##### MATERIAL SUPPLIED #####

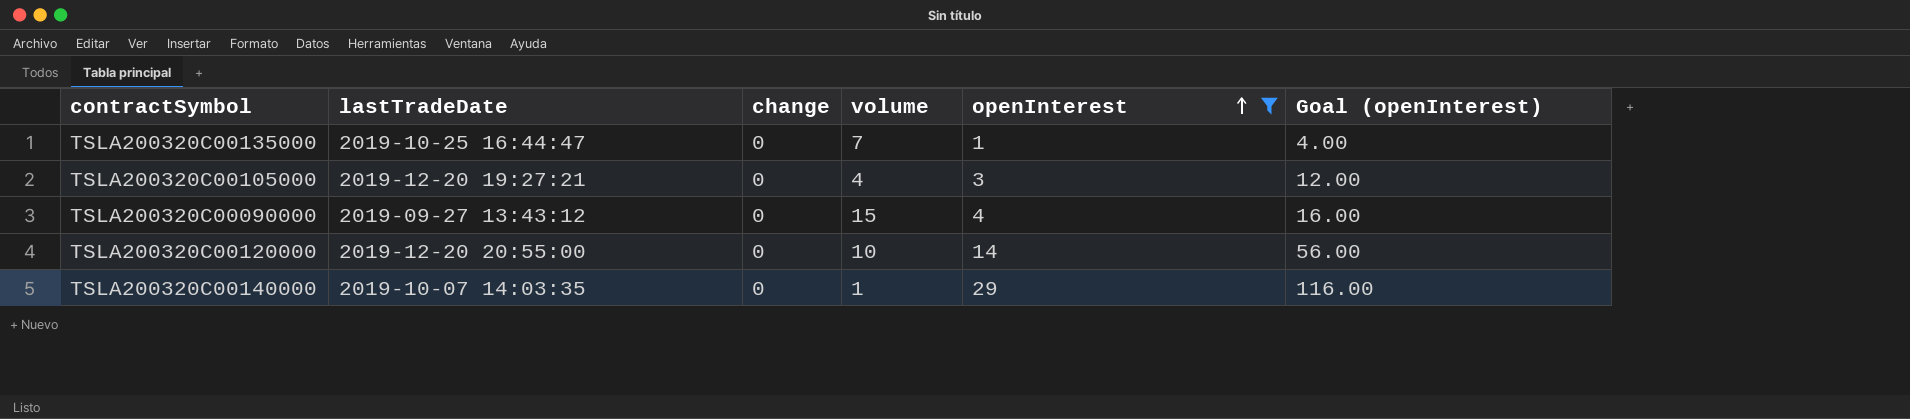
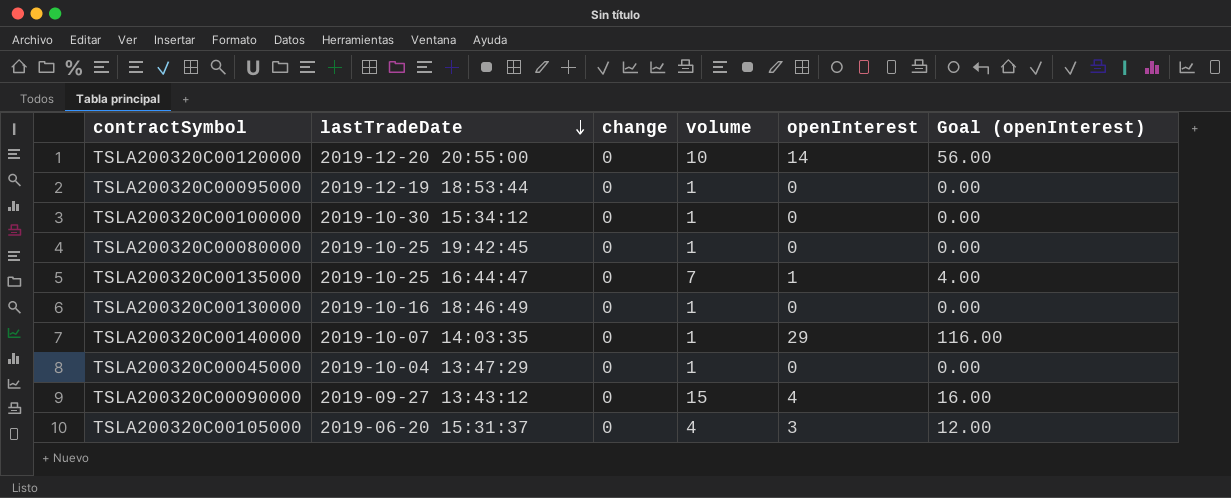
filter: openInterest != 0 -> none
row order: openInterest ascending -> lastTradeDate descending
TSLA200320C00105000 | lastTradeDate: 2019-12-20 19:27:21 -> 2019-06-20 15:31:37

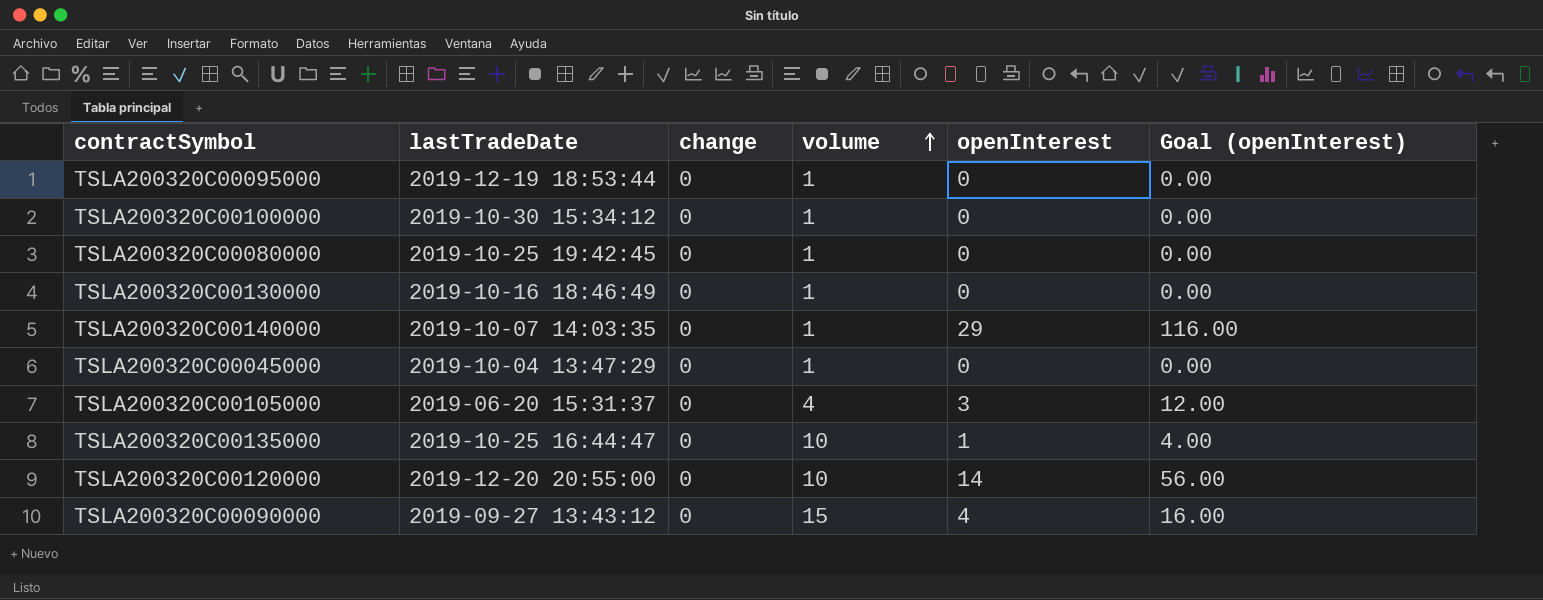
row order: lastTradeDate descending -> volume ascending
TSLA200320C00135000 | volume: 7 -> 10

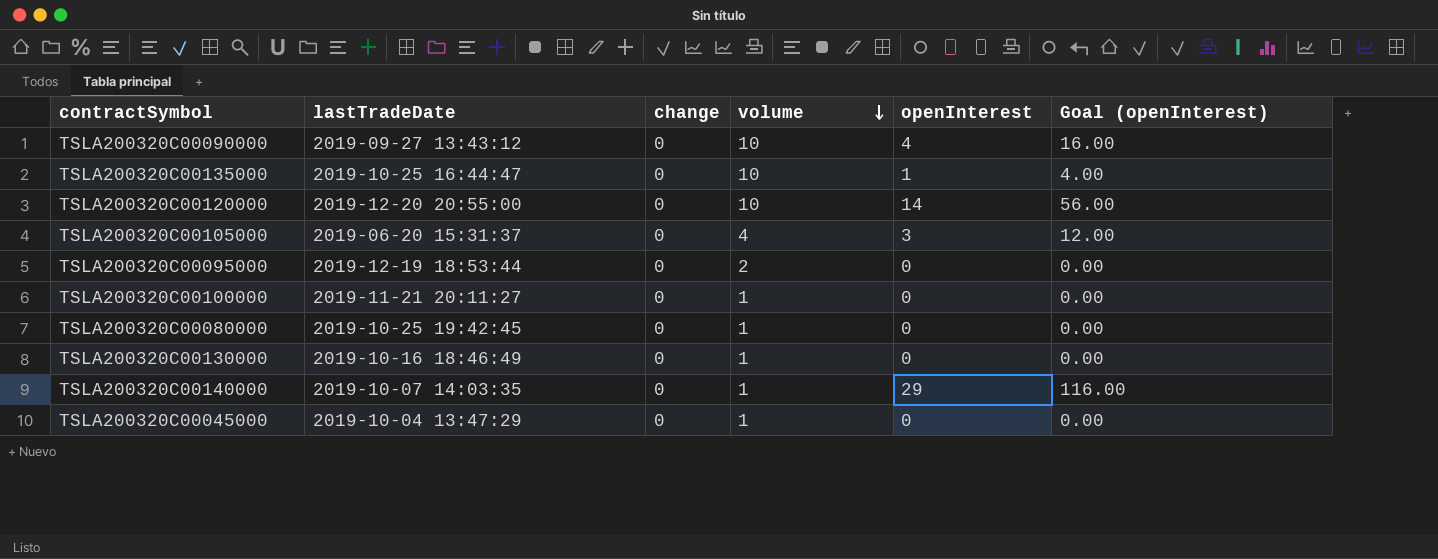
row order: volume ascending -> volume descending
TSLA200320C00090000 | volume: 15 -> 10
TSLA200320C00095000 | volume: 1 -> 2
TSLA200320C00100000 | lastTradeDate: 2019-10-30 15:34:12 -> 2019-11-21 20:11:27

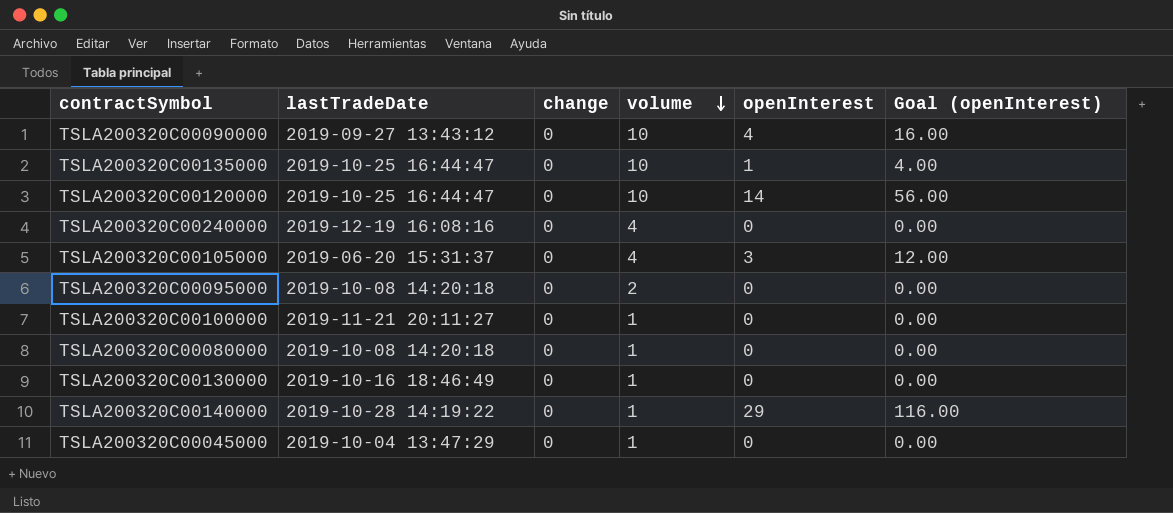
TSLA200320C00120000 | lastTradeDate: 2019-12-20 20:55:00 -> 2019-10-25 16:44:47
row TSLA200320C00240000: none -> 2019-12-19 16:08:16 | 0 | 4 | 0 | 0.00
TSLA200320C00095000 | lastTradeDate: 2019-12-19 18:53:44 -> 2019-10-08 14:20:18
TSLA200320C00080000 | lastTradeDate: 2019-10-25 19:42:45 -> 2019-10-08 14:20:18
TSLA200320C00140000 | lastTradeDate: 2019-10-07 14:03:35 -> 2019-10-28 14:19:22

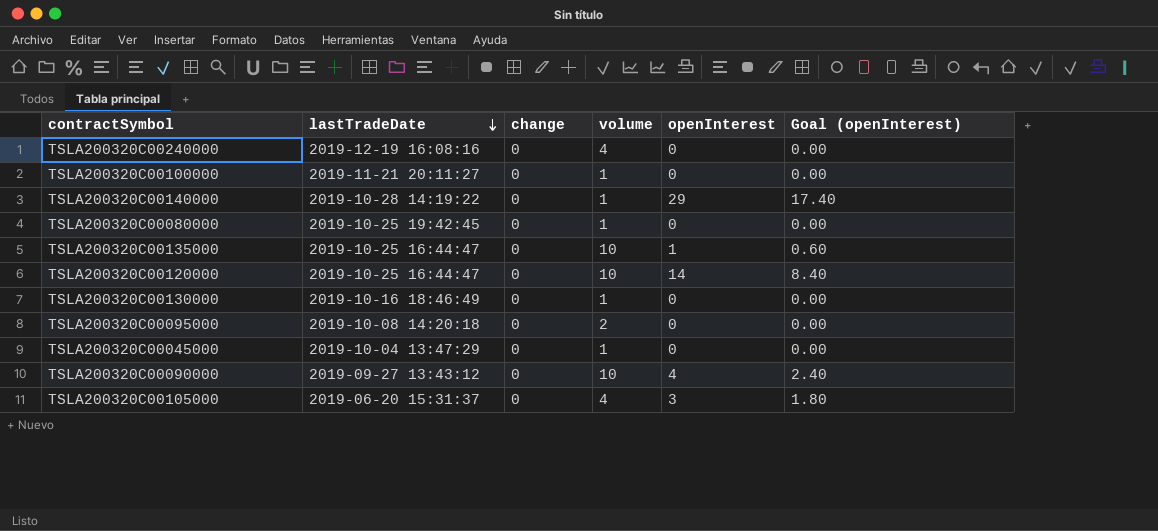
row order: volume descending -> lastTradeDate descending
column Goal (openInterest) | formula: [openInterest] * 4 -> [openInterest] * 0.6
TSLA200320C00080000 | lastTradeDate: 2019-10-08 14:20:18 -> 2019-10-25 19:42:45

#####

**WORK REQUIRED**: Show every line from the entries that includes the word "openInterest".

**ANSWER SPACE**:
filter: openInterest != 0 -> none
row order: openInterest ascending -> lastTradeDate descending
column Goal (openInterest) | formula: [openInterest] * 4 -> [openInterest] * 0.6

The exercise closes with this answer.